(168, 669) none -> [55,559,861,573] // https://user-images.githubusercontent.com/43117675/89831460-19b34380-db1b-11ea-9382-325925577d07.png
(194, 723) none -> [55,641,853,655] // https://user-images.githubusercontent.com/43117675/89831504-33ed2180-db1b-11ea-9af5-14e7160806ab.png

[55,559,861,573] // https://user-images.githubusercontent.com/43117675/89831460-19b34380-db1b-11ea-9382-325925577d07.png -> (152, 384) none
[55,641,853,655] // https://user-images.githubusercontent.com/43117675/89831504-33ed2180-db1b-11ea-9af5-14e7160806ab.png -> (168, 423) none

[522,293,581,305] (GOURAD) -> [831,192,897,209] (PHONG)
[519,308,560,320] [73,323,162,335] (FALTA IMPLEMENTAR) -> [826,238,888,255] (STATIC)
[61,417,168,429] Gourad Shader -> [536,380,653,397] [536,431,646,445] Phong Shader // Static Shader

# # # #

-- ASSIGNMENT --
Return every line of the listing, word for word.

-- EXERCISE OUTPUT --
(168, 669) none -> [55,559,861,573] // https://user-images.githubusercontent.com/43117675/89831460-19b34380-db1b-11ea-9382-325925577d07.png
(194, 723) none -> [55,641,853,655] // https://user-images.githubusercontent.com/43117675/89831504-33ed2180-db1b-11ea-9af5-14e7160806ab.png

[55,559,861,573] // https://user-images.githubusercontent.com/43117675/89831460-19b34380-db1b-11ea-9382-325925577d07.png -> (152, 384) none
[55,641,853,655] // https://user-images.githubusercontent.com/43117675/89831504-33ed2180-db1b-11ea-9af5-14e7160806ab.png -> (168, 423) none

[522,293,581,305] (GOURAD) -> [831,192,897,209] (PHONG)
[519,308,560,320] [73,323,162,335] (FALTA IMPLEMENTAR) -> [826,238,888,255] (STATIC)
[61,417,168,429] Gourad Shader -> [536,380,653,397] [536,431,646,445] Phong Shader // Static Shader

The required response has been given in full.